The apolipoprotein E4 (APOE4) allele is associated with an increased risk of Alzheimer disease and a decreased risk of glaucoma, but the underlying mechanisms remain poorly understood. Here, we found that in two mouse glaucoma models, microglia transitioned to a neurodegenerative phenotype characterized by upregulation of Apoe and Lgals3 (Galectin-3), which were also upregulated in human glaucomatous retinas. Mice with targeted deletion of Apoe in microglia or carrying the human APOE4 allele were protected from retinal ganglion cell (RGC) loss, despite elevated intraocular pressure (IOP). Similarly to Apoe^−/− retinal microglia, APOE4-expressing microglia did not upregulate neurodegeneration-associated genes, including Lgals3, following IOP elevation. Genetic and pharmacologic targeting of Galectin-3 ameliorated RGC degeneration, and Galectin-3 expression was attenuated in human APOE4 glaucoma samples. These results demonstrate that impaired activation of APOE4 microglia is protective in glaucoma and that the APOE-Galectin-3 signaling can be targeted to treat this blinding disease.

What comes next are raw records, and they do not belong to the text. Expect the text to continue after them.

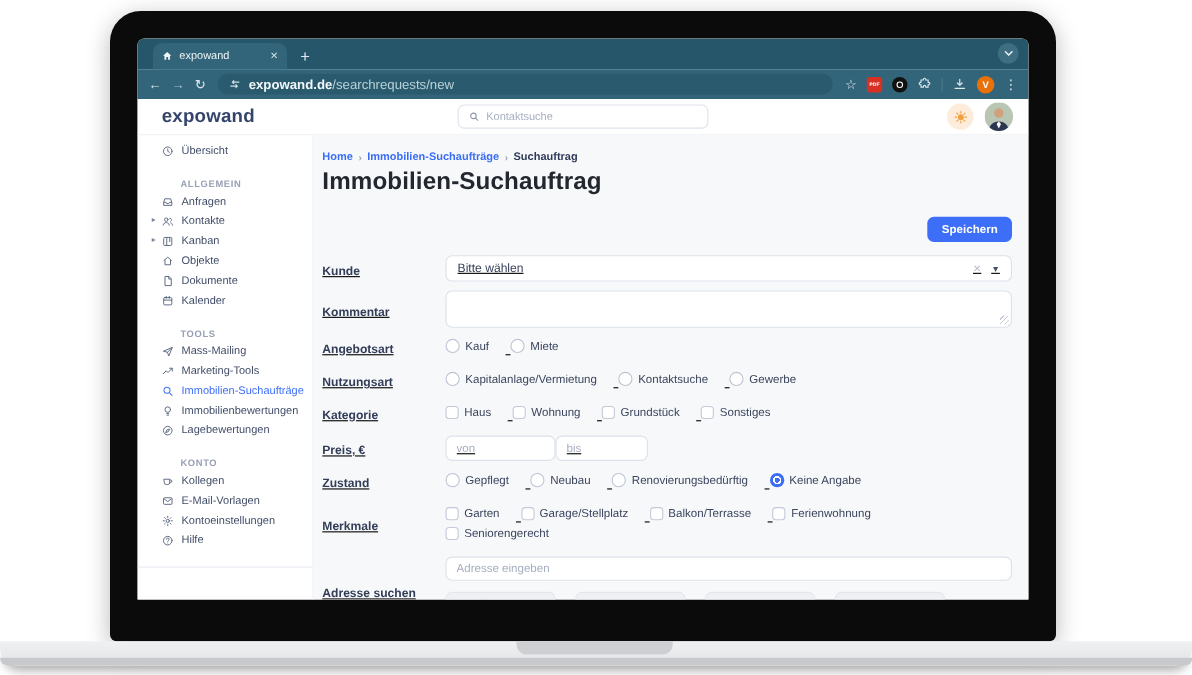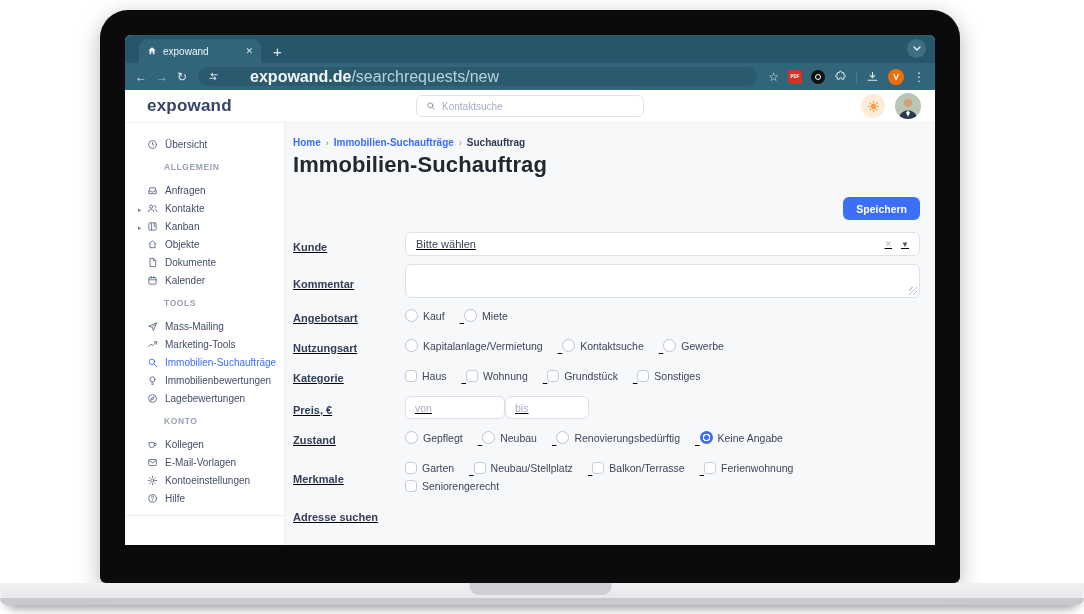--- a/index.html
+++ b/index.html
@@ -27,21 +27,21 @@
   .tab .favicon { flex-shrink:0; display:flex; }
   .tab .tab-title { flex:1; font-size:10px; color:#eef4f6; white-space:nowrap; overflow:hidden; }
   .tab .tab-close { font-size:9px; color:#cfe0e6; }
   .newtab { color:#dfeaee; font-size:15px; line-height:15px; margin:0 0 4px 12px; }
   .win-chevron { position:absolute; right:9px; top:4px; width:19px; height:19px; border-radius:50%;
                  background:#3d6e81; display:flex; align-items:center; justify-content:center; }
   .toolbar { height:27px; background:#33657a; display:flex; align-items:center; padding:0 10px; gap:9px; }
   .nav-glyph { color:#dcE8ec; font-size:12px; line-height:12px; }
   .nav-glyph.dim { color:#9dbcc7; }
   .urlbar { flex:1; height:19px; background:#2a5a6d; border-radius:10px; display:flex; align-items:center; gap:7px; padding:0 10px; margin:0 2px; }
-  .url-text { font-size:16px; color:#b9d2da; white-space:nowrap; overflow:hidden;margin-left:24px; }
+  .url-text { font-size:12px; color:#b9d2da; white-space:nowrap; overflow:hidden; }
   .url-text b { color:#f2f7f9; font-weight:700; }
   .chrome-ic { display:flex; align-items:center; }
   .pdf-badge { width:14px; height:14px; border-radius:3px; background:#d93025; color:#fff;
                font-size:4.5px; font-weight:700; display:flex; align-items:center; justify-content:center; }
   .ext-badge { width:14px; height:14px; border-radius:50%; background:#111; display:flex; align-items:center; justify-content:center; }
   .ext-badge span { width:6px; height:6px; border:1.4px solid #fff; border-radius:50%; }
   .chrome-sep { width:1px; height:12px; background:#4d7a8b; }
   .profile-badge { width:16px; height:16px; border-radius:50%; background:#e8710a; color:#fff;
                    font-size:8.5px; font-weight:700; display:flex; align-items:center; justify-content:center; }
 
@@ -54,21 +54,21 @@
                  display:flex; align-items:center; gap:6px; padding:0 9px; }
   .search-wrap .ph { font-size:10px; color:#a6aec0; }
   .header-right { margin-left:auto; display:flex; align-items:center; gap:10px; }
   .sun-btn { width:24px; height:24px; border-radius:50%; background:#fdecd9; display:flex; align-items:center; justify-content:center; }
   .avatar { width:26px; height:26px; border-radius:50%; overflow:hidden; flex-shrink:0; }
 
   
   .appbody { display:flex; height:455px; }
   .sidebar { width:160px; background:#fff; border-right:1px solid #ecEEF2; border-right:1px solid #eceef2;
              padding-top:9px; flex-shrink:0; }
-  .side-item { height:18px; display:flex; align-items:flex-end; gap:7px; padding-left:22px;
+  .side-item { height:18px; display:flex; align-items:flex-start; gap:7px; padding-left:22px;
                font-size:10px; color:#414d68; position:relative; white-space:nowrap; }
   .side-item svg { flex-shrink:0; }
   .side-item .caret { position:absolute; left:13px; font-size:7px; color:#7c879c; }
   .side-item.active { color:#3d6ef7; }
   .side-section { font-size:8.5px; font-weight:700; letter-spacing:.6px; color:#98a1b5;
                   padding-left:22px; margin:12px 17px 6px; }
   .side-div { border-top:1px solid #e9ecf1; margin:11px 0 10px; }
   .content { flex:1; background:#f7f8fa; padding:14px 15px 0 8px; overflow:hidden; }
 
   .breadcrumb { font-size:10px; font-weight:600; color:#2e3a56; display:flex; gap:5px; align-items:center; }
@@ -438,39 +438,49 @@
 
           <div class="frow mb10">
             <div class="flabel pt2">Merkmale</div>
             <div class="fctrl">
               <label class="opt">
                   <span class="cb"></span>
                   <span>Garten</span>
                 </label>
               <label class="opt">
                   <span class="cb"></span>
-                  <span>Neubau/Stellplatz</span>
+                  <span>Garage/Stellplatz</span>
                 </label>
               <label class="opt">
                   <span class="cb"></span>
                   <span>Balkon/Terrasse</span>
                 </label>
               <label class="opt">
                   <span class="cb"></span>
                   <span>Ferienwohnung</span>
                 </label>
               <label class="opt">
                   <span class="cb"></span>
                   <span>Seniorengerecht</span>
                 </label>
             </div>
           </div>
 
           <div class="frow">
             <div class="flabel">Adresse suchen</div>
+            <div class="fctrl">
+              <input class="tinput full mb10" placeholder="Adresse eingeben" style="">
+              <div class="addr-grid mb8">
+                <input class="tinput dis w100" disabled="" placeholder="Straße" style="">
+                <input class="tinput dis w100" disabled="" placeholder="Hausnummer" style="">
+                <input class="tinput dis w100" disabled="" placeholder="PLZ" style="">
+                <input class="tinput dis w100" disabled="" placeholder="Ort" style="">
+              </div>
+              
+            </div>
           </div>
         </main>
       </div>
 
     </div>
   </div>
   <div class="base">
     <div class="notch"></div>
     <div class="lip"></div>
   </div>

载脂蛋白 E4 ( APOE4 ) 等位基因与阿尔茨海默病风险增加和青光眼风险降低相关，但其潜在机制仍知之甚少。在这里，我们发现在两种小鼠青光眼模型中，小胶质细胞转变为神经退行性表型，其特征是Apoe和Lgals3 (Galectin-3)上调，这在人类青光眼视网膜中也上调。尽管眼压 (IOP) 升高，但在小胶质细胞中靶向删除Apoe或携带人类APOE4等位基因的小鼠仍能免受视网膜神经节细胞 (RGC) 损失。与Apoe ^−/−视网膜小胶质细胞类似，表达APOE4的小胶质细胞在 IOP 升高后不会上调神经变性相关基因，包括Lgals3。Galectin-3 的遗传和药理学靶向可改善 RGC 变性，并且人APOE4青光眼样本中 Galectin-3 的表达减弱。这些结果表明， APOE4小胶质细胞活化受损对青光眼具有保护作用，并且可以靶向 APOE-Galectin-3 信号传导来治疗这种致盲性疾病。